EXERCISE DESCRIPTION: Using the data below, return the stretch from the line that contains "reserved word documentation" through the line that contains "(implemented in src/reserved_words/)", both included, exactly as it stands and nothing beyond it.

INFORMATION GIVEN:
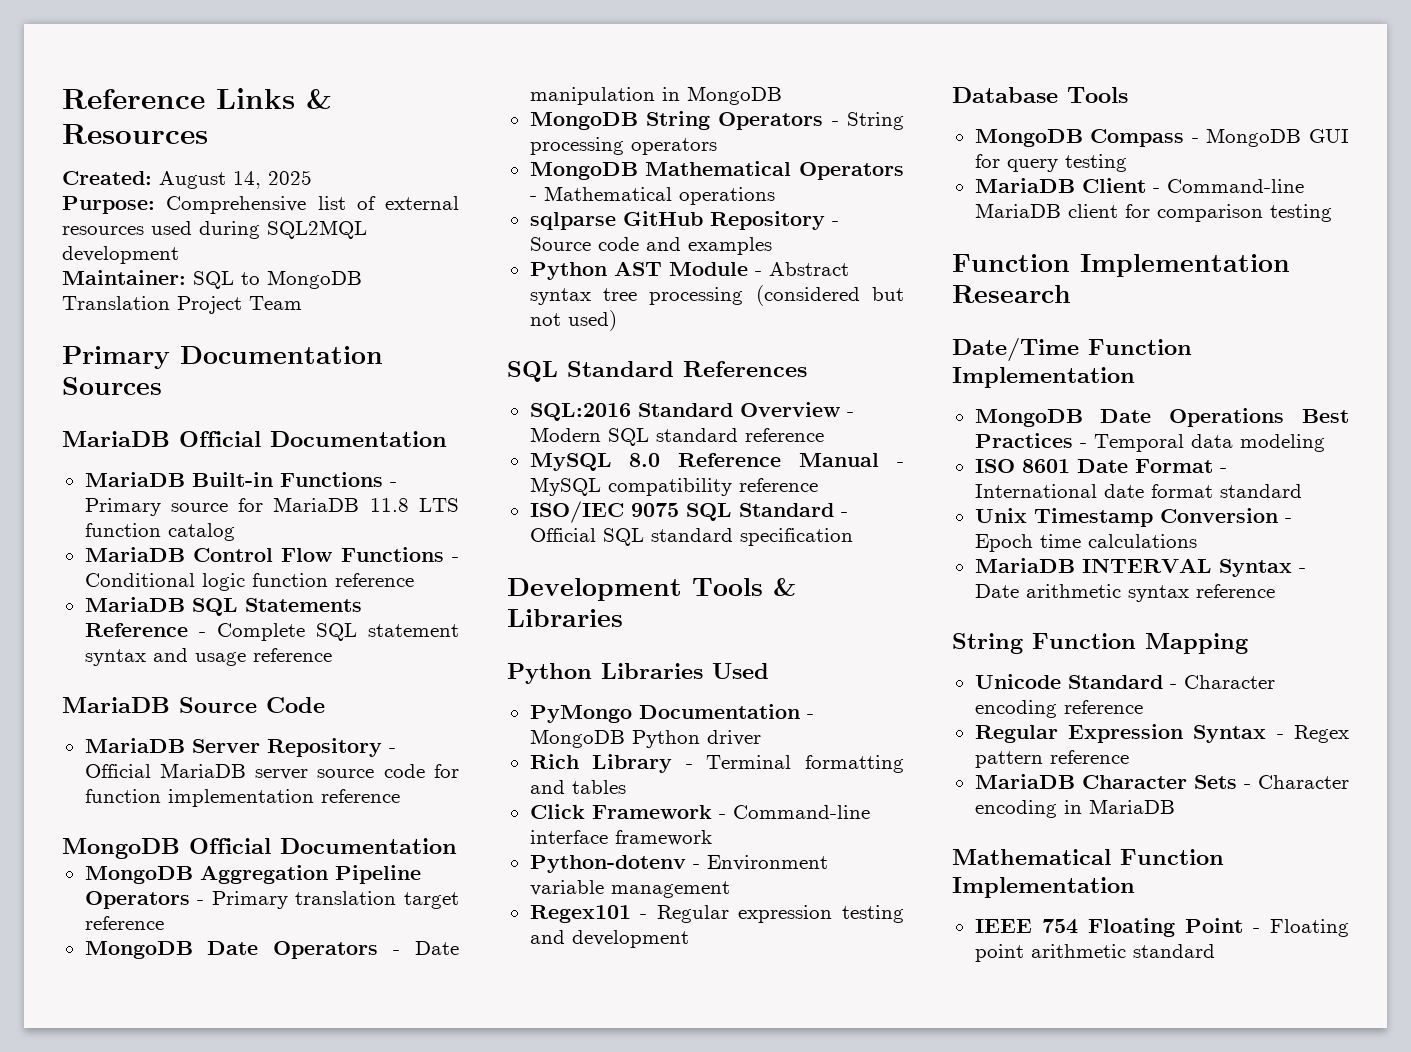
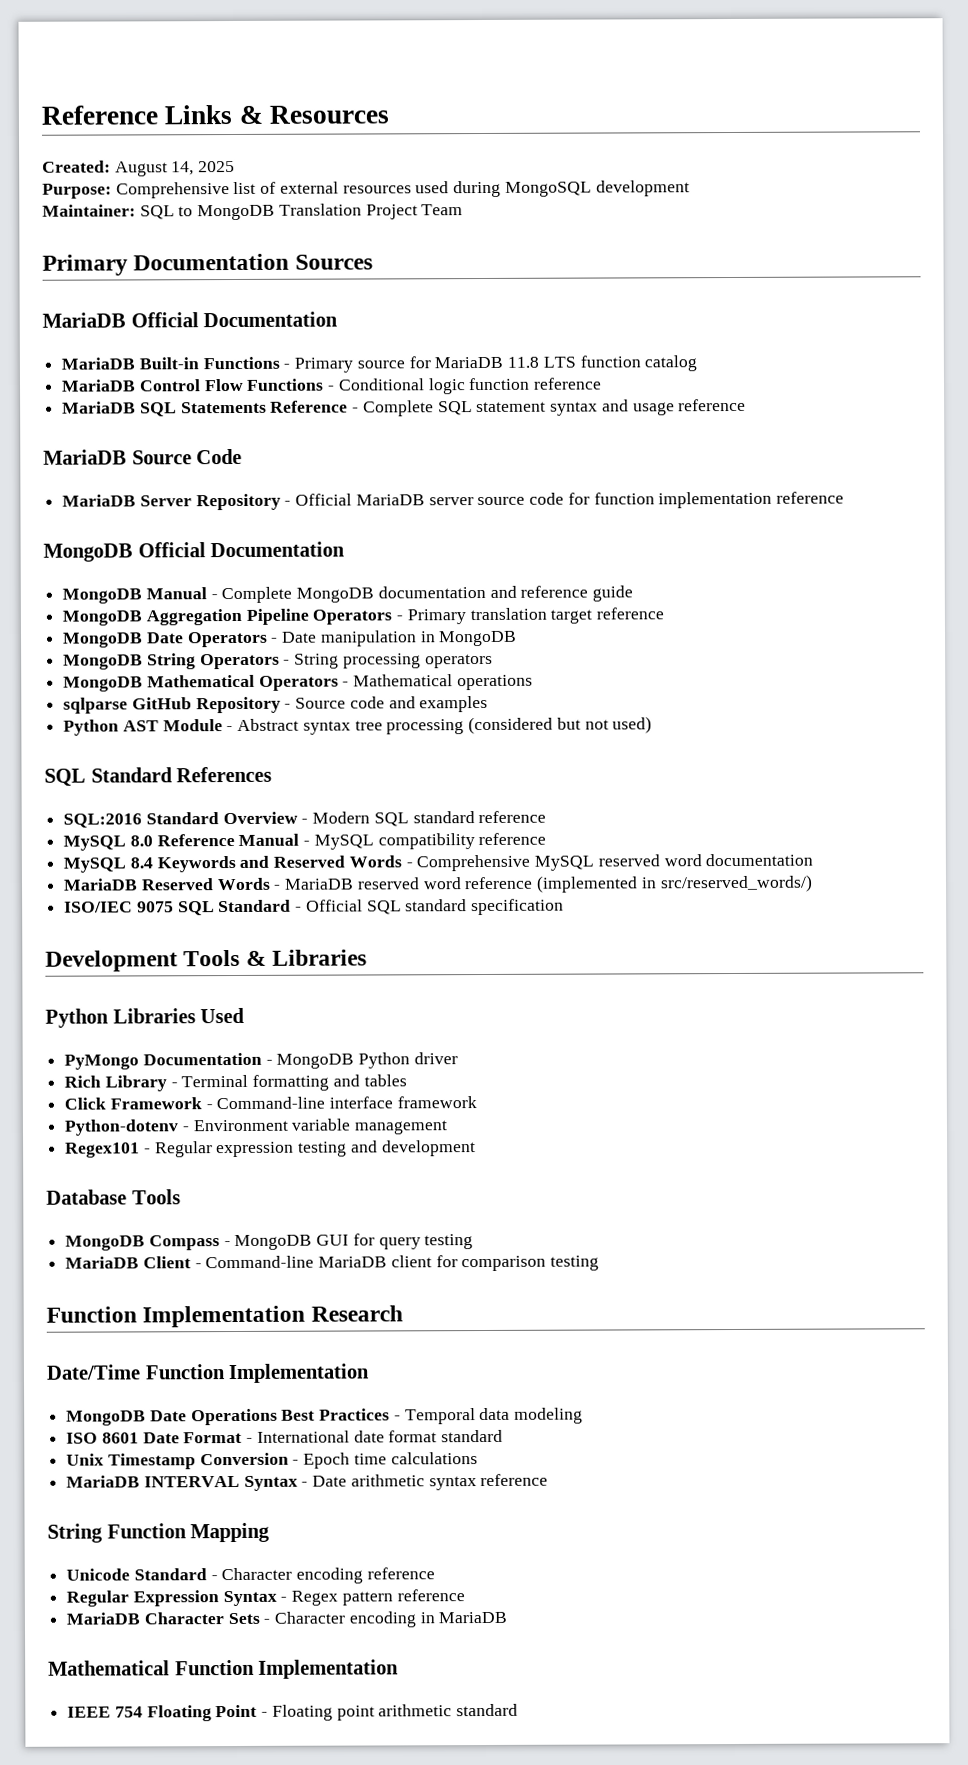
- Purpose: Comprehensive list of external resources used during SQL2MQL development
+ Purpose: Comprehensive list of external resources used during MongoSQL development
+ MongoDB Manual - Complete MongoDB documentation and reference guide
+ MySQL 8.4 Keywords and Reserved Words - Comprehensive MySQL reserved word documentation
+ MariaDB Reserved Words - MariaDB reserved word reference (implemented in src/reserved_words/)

* * *

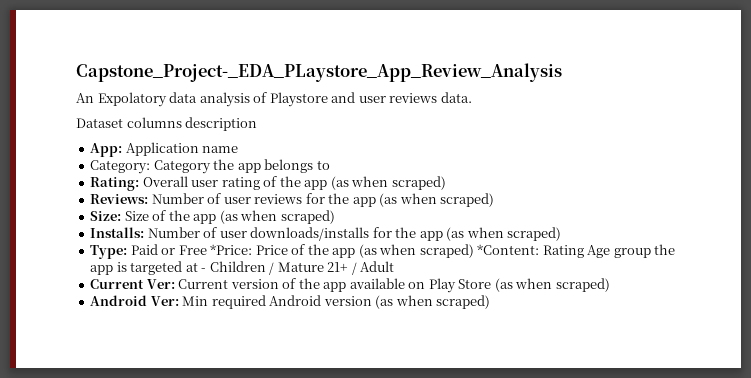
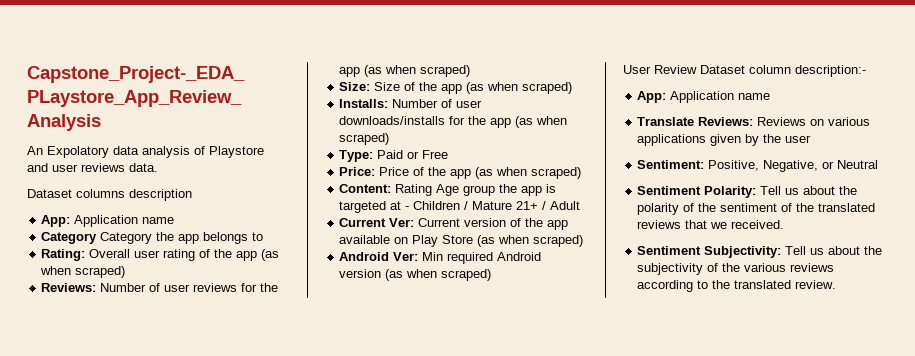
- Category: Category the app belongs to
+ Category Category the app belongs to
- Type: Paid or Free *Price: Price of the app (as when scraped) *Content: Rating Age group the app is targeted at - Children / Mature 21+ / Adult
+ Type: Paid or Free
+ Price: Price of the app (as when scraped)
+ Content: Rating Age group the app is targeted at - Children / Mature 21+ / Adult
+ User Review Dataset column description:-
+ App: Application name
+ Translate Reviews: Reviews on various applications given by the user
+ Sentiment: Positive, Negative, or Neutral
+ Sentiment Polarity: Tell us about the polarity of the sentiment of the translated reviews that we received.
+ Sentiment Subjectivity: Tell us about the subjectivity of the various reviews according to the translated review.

---

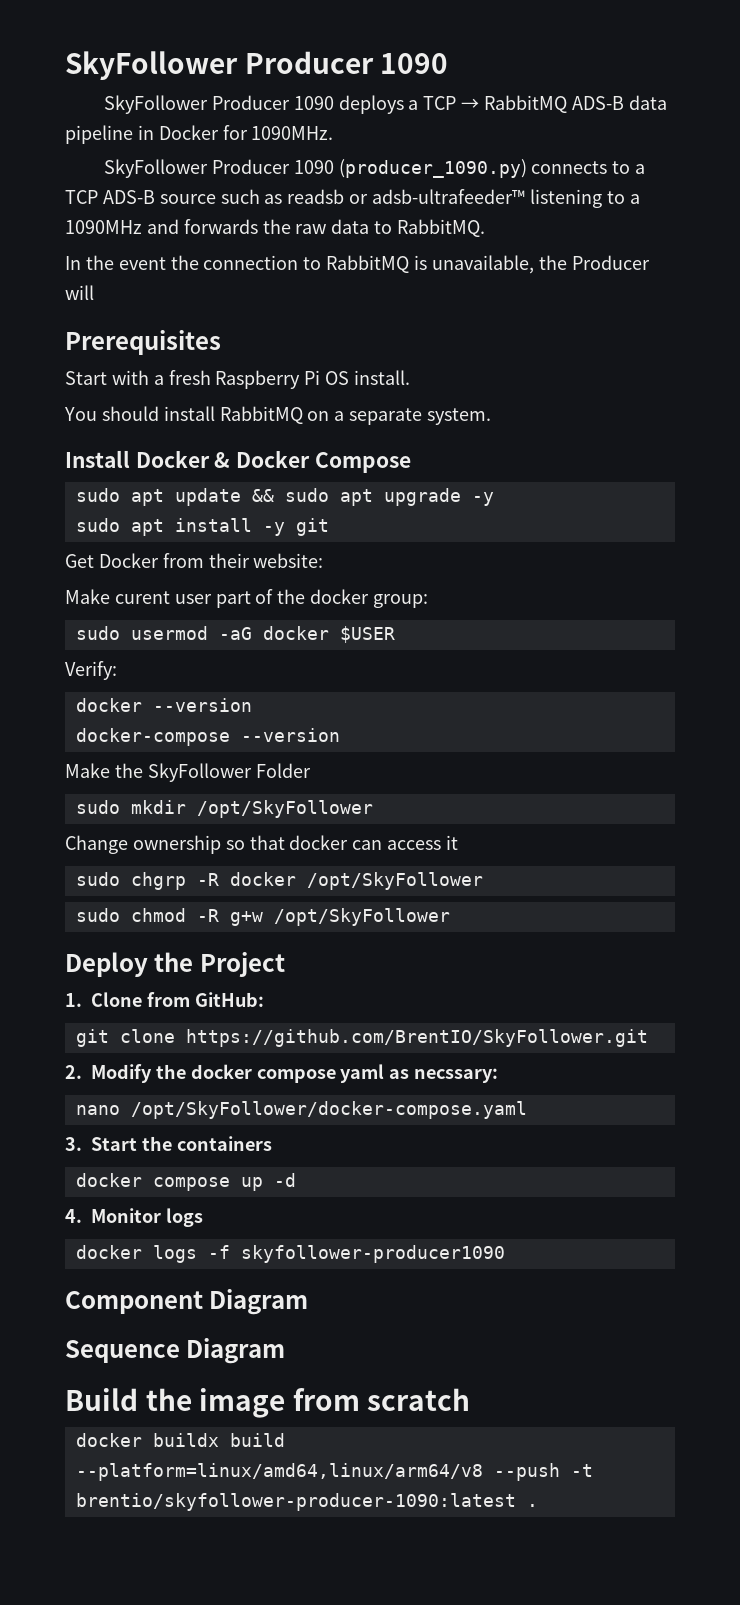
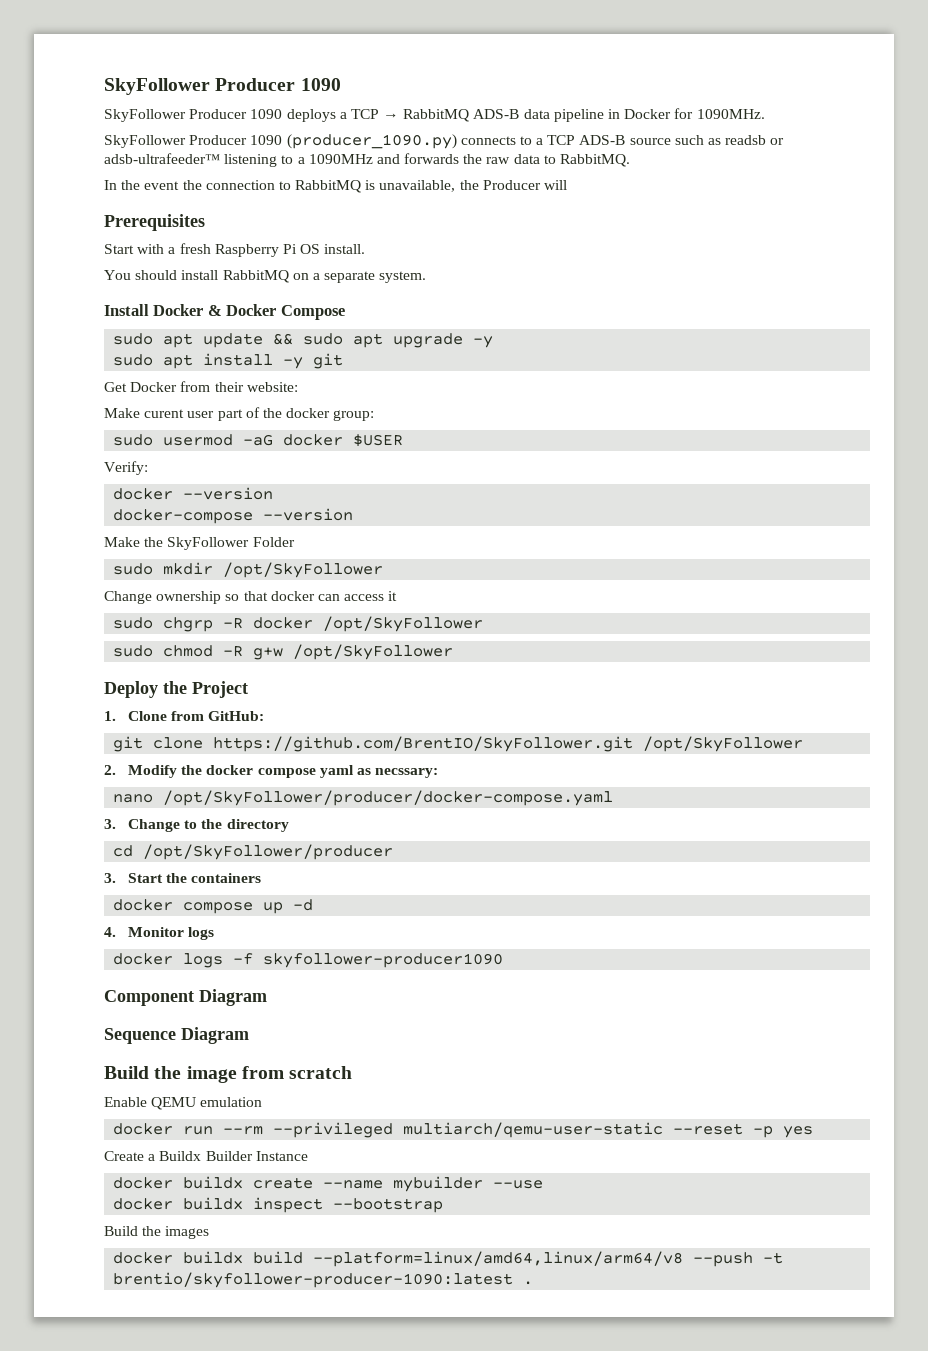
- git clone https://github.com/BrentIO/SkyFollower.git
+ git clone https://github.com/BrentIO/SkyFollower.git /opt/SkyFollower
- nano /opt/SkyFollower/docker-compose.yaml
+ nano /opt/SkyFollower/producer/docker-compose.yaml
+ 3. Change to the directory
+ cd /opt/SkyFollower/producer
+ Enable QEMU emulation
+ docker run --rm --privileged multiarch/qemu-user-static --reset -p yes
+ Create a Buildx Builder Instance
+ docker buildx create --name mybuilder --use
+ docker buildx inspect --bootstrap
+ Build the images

COMPLETED EXERCISE:
+ MySQL 8.4 Keywords and Reserved Words - Comprehensive MySQL reserved word documentation
+ MariaDB Reserved Words - MariaDB reserved word reference (implemented in src/reserved_words/)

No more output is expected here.